Starting at the line that contains "height: 1000px;", transcribe each line exactly through the end of the data below, and skip any pictures.
----- Dataset extract
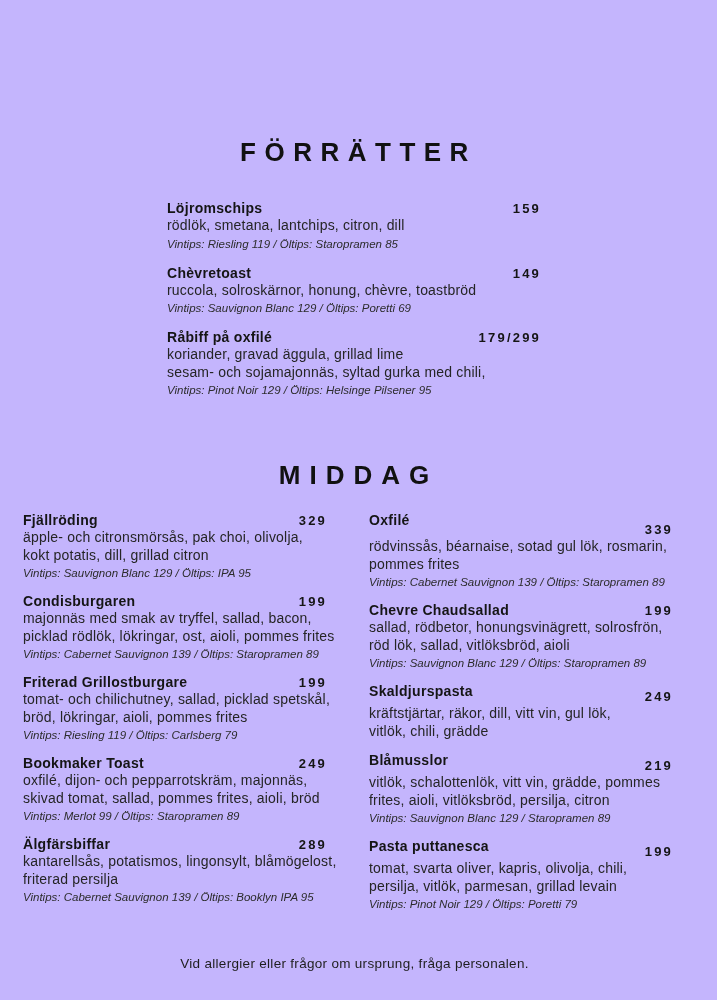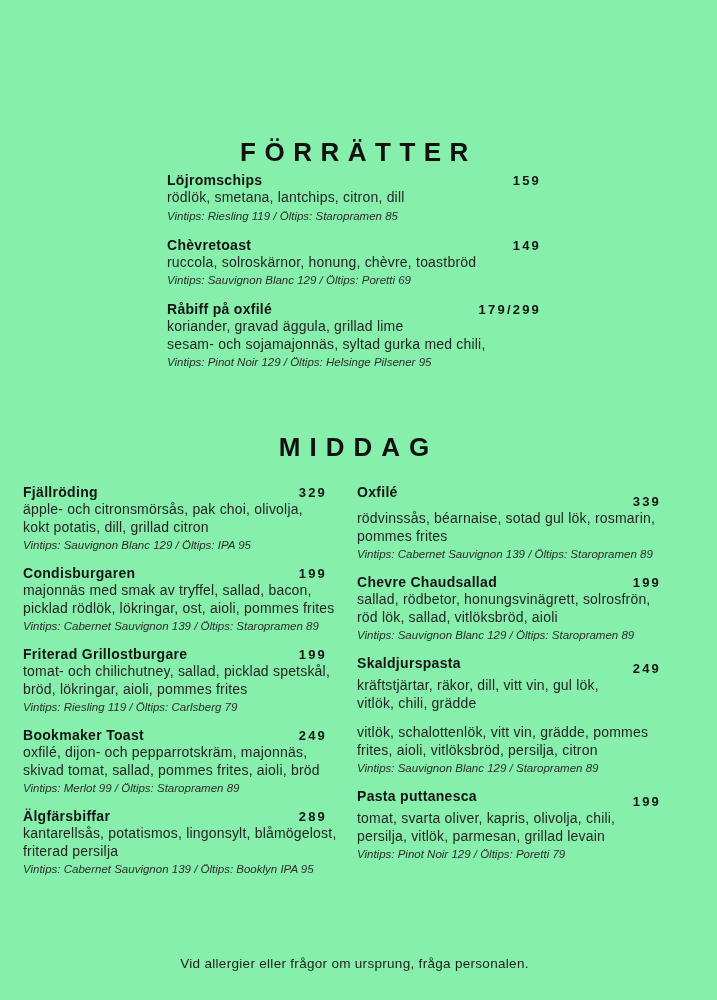--- a/index.html
+++ b/index.html
@@ -8,7 +8,7 @@
     width: 717px;
     height: 1000px;
     margin: 0 auto;
-    background: #86efac;
+    background: #c4b5fd;
     color: #1b1b1b;
     font-family: "Liberation Sans", "DejaVu Sans", sans-serif;
     overflow: hidden;

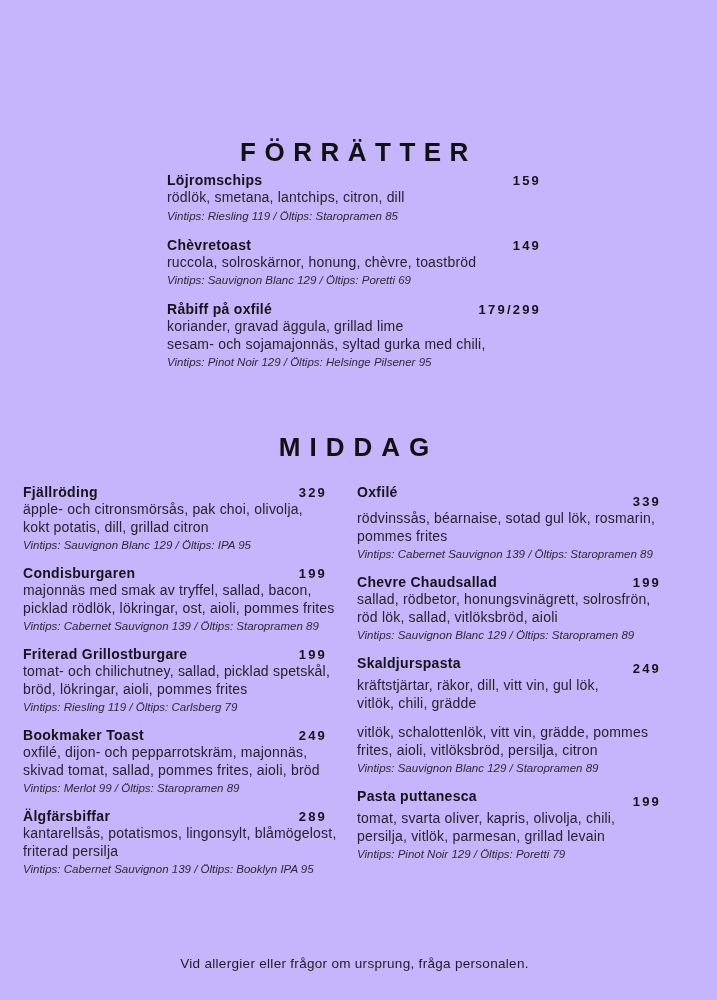--- a/index.html
+++ b/index.html
@@ -24,7 +24,7 @@
   .forratter-heading { padding-top: 137px; letter-spacing: 8.5px; }
   .middag-heading   { margin-top: 62px;  letter-spacing: 9px; }
 
-  .forratter-list { width: 374px; margin: 4px 0 0 167px; }
+  .forratter-list { width: 374px; margin: 32px 0 0 167px; }
   .forratter-list .item { margin-bottom: 13px; }
 
   .middag-grid {

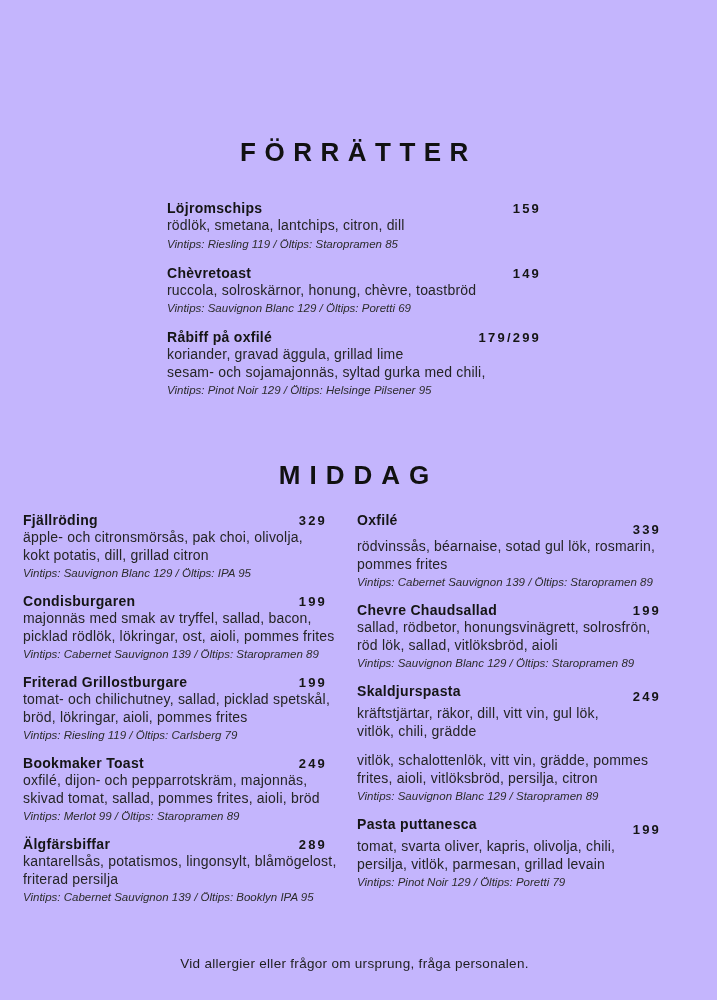--- a/index.html
+++ b/index.html
@@ -30,7 +30,7 @@
   .middag-grid {
     display: grid;
     grid-template-columns: 332px 332px;
-    column-gap: 2px;
+    column-gap: 14px;
     padding-left: 23px;
     margin-top: 21px;
   }

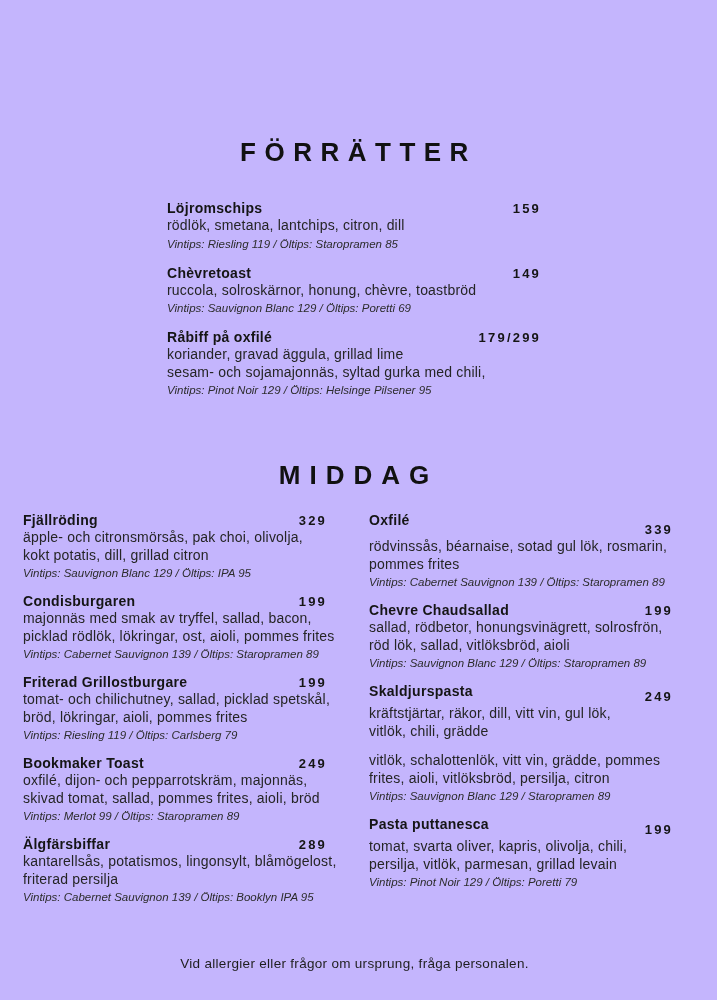--- a/index.html
+++ b/index.html
@@ -233,6 +233,10 @@
       </div>
 
       <div class="item">
+        <div class="item-head">
+          <span class="item-title">Blåmusslor</span>
+          <span class="item-price drop-sm">219</span>
+        </div>
         <div class="item-desc">
           <div class="desc-line">vitlök, schalottenlök, vitt vin, grädde, pommes</div>
           <div class="desc-line">frites, aioli, vitlöksbröd, persilja, citron</div>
----------
**Answer to this exercise**.
     height: 1000px;
     margin: 0 auto;
-    background: #86efac;
+    background: #c4b5fd;
     color: #1b1b1b;
     font-family: "Liberation Sans", "DejaVu Sans", sans-serif;
     overflow: hidden;

--- a/index.html
+++ b/index.html
@@ -24,7 +24,7 @@
   .forratter-heading { padding-top: 137px; letter-spacing: 8.5px; }
   .middag-heading   { margin-top: 62px;  letter-spacing: 9px; }
 
-  .forratter-list { width: 374px; margin: 4px 0 0 167px; }
+  .forratter-list { width: 374px; margin: 32px 0 0 167px; }
   .forratter-list .item { margin-bottom: 13px; }
 
   .middag-grid {

--- a/index.html
+++ b/index.html
@@ -30,7 +30,7 @@
   .middag-grid {
     display: grid;
     grid-template-columns: 332px 332px;
-    column-gap: 2px;
+    column-gap: 14px;
     padding-left: 23px;
     margin-top: 21px;
   }

--- a/index.html
+++ b/index.html
@@ -233,6 +233,10 @@
       </div>
 
       <div class="item">
+        <div class="item-head">
+          <span class="item-title">Blåmusslor</span>
+          <span class="item-price drop-sm">219</span>
+        </div>
         <div class="item-desc">
           <div class="desc-line">vitlök, schalottenlök, vitt vin, grädde, pommes</div>
           <div class="desc-line">frites, aioli, vitlöksbröd, persilja, citron</div>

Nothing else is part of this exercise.